§ **Instructions to follow**: An exact reproduction of the entries is needed. Keep all pictures out of it.

[Given data Boundary: Start]

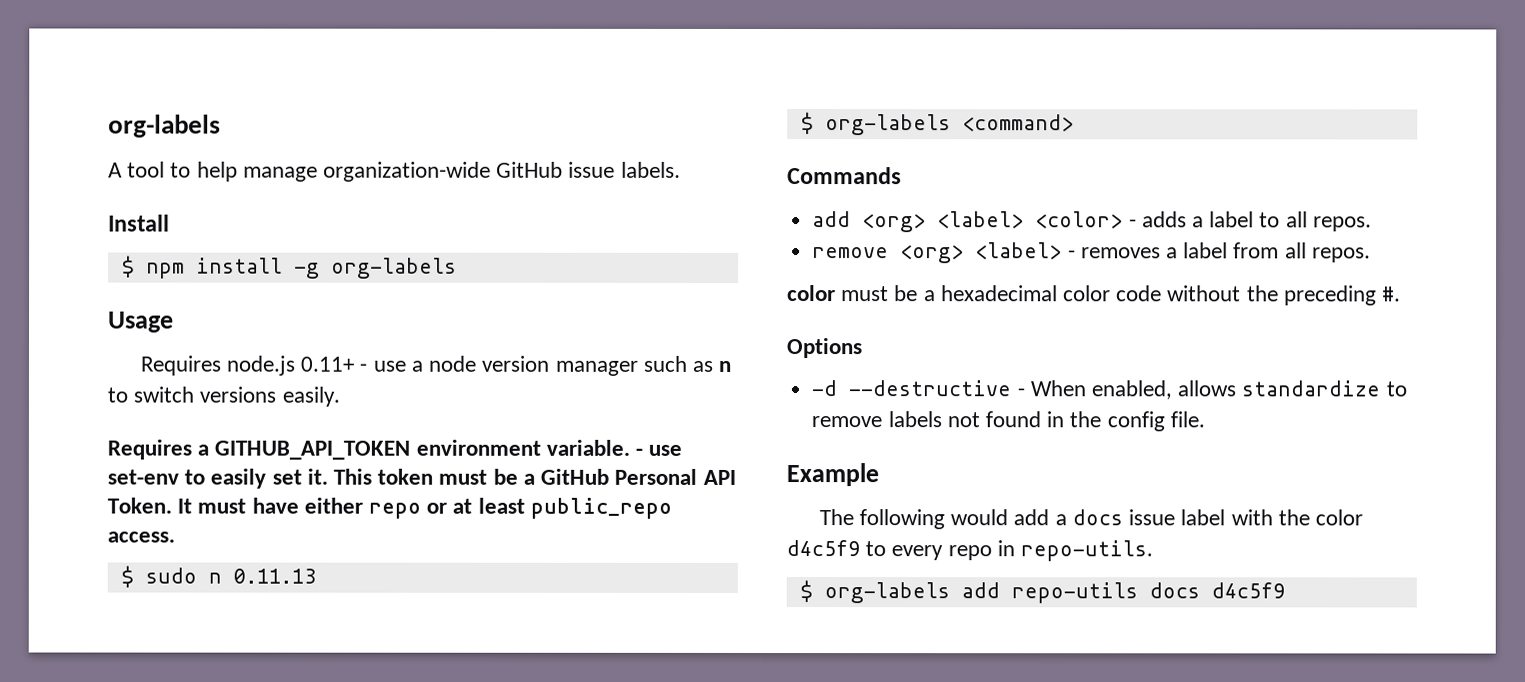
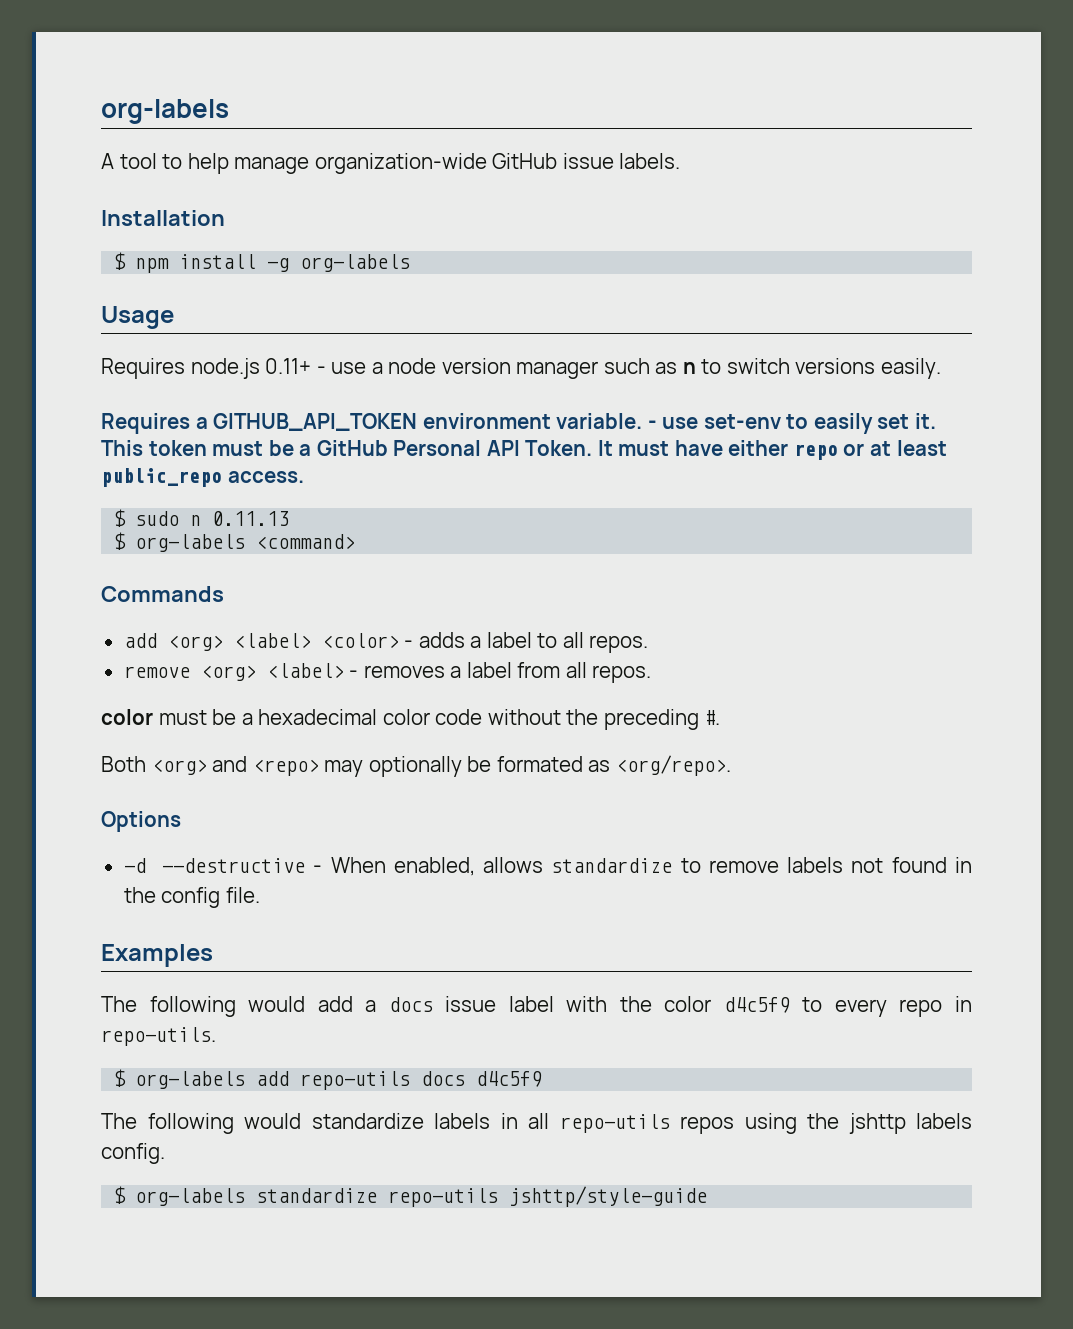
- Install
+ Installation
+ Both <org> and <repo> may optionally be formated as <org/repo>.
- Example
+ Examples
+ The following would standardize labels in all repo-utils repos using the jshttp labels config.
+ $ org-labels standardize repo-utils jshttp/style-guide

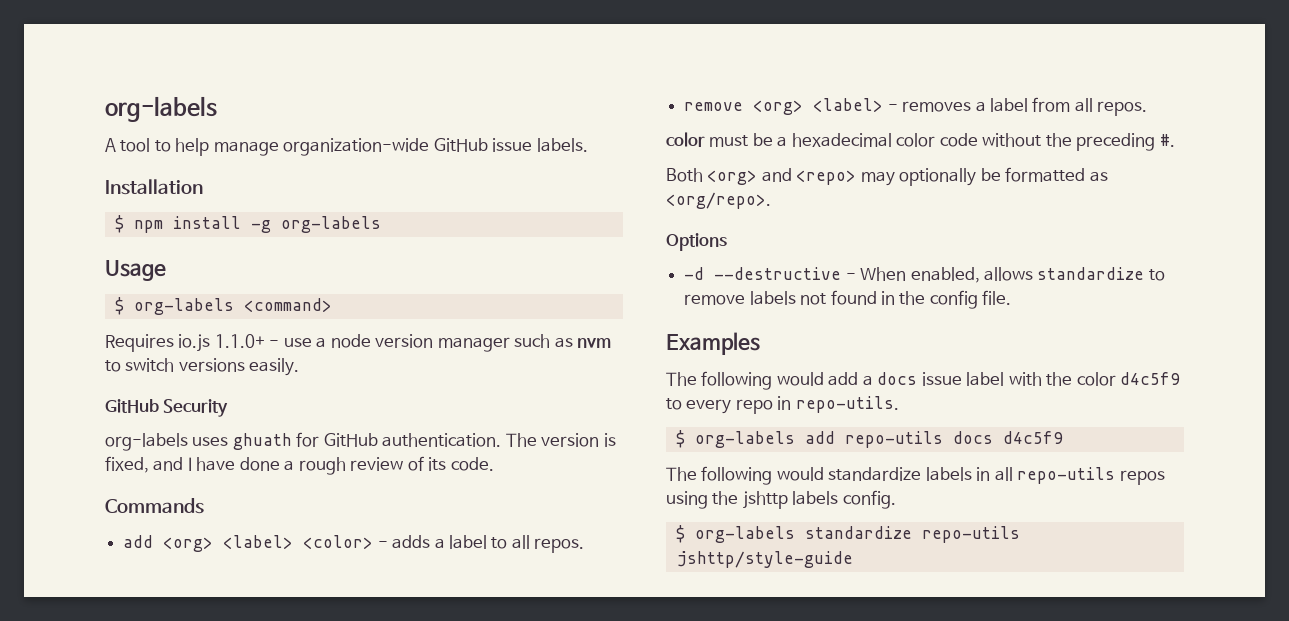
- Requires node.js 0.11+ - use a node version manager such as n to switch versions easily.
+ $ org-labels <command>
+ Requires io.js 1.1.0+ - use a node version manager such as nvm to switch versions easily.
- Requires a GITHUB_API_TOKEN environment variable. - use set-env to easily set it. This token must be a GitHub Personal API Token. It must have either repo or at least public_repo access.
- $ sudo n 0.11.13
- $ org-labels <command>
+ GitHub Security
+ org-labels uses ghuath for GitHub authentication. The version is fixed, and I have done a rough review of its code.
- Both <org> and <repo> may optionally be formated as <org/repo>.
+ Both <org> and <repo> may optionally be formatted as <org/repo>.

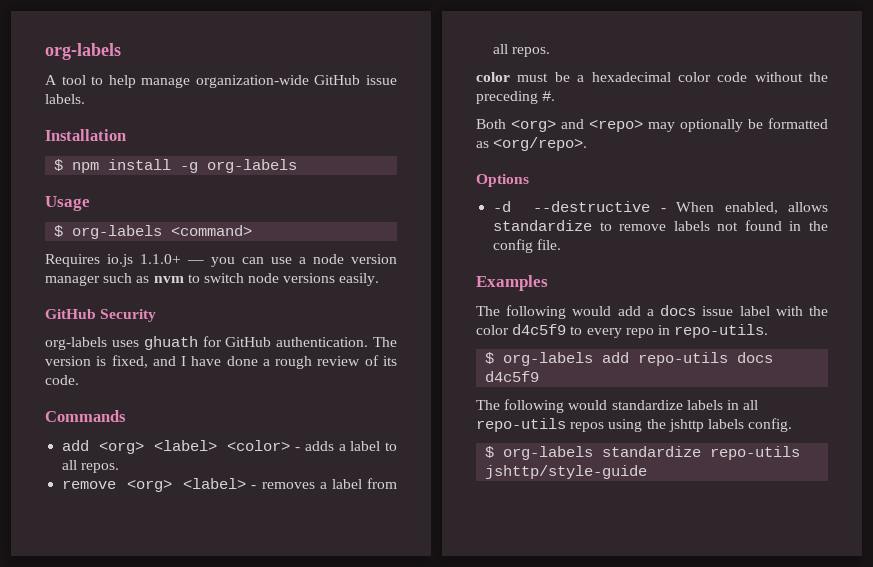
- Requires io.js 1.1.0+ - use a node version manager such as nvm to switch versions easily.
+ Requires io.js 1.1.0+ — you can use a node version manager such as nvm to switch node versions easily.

[Given data Boundary: End]

§ **Exercise result**:
- Install
+ Installation
+ Both <org> and <repo> may optionally be formated as <org/repo>.
- Example
+ Examples
+ The following would standardize labels in all repo-utils repos using the jshttp labels config.
+ $ org-labels standardize repo-utils jshttp/style-guide

- Requires node.js 0.11+ - use a node version manager such as n to switch versions easily.
+ $ org-labels <command>
+ Requires io.js 1.1.0+ - use a node version manager such as nvm to switch versions easily.
- Requires a GITHUB_API_TOKEN environment variable. - use set-env to easily set it. This token must be a GitHub Personal API Token. It must have either repo or at least public_repo access.
- $ sudo n 0.11.13
- $ org-labels <command>
+ GitHub Security
+ org-labels uses ghuath for GitHub authentication. The version is fixed, and I have done a rough review of its code.
- Both <org> and <repo> may optionally be formated as <org/repo>.
+ Both <org> and <repo> may optionally be formatted as <org/repo>.

- Requires io.js 1.1.0+ - use a node version manager such as nvm to switch versions easily.
+ Requires io.js 1.1.0+ — you can use a node version manager such as nvm to switch node versions easily.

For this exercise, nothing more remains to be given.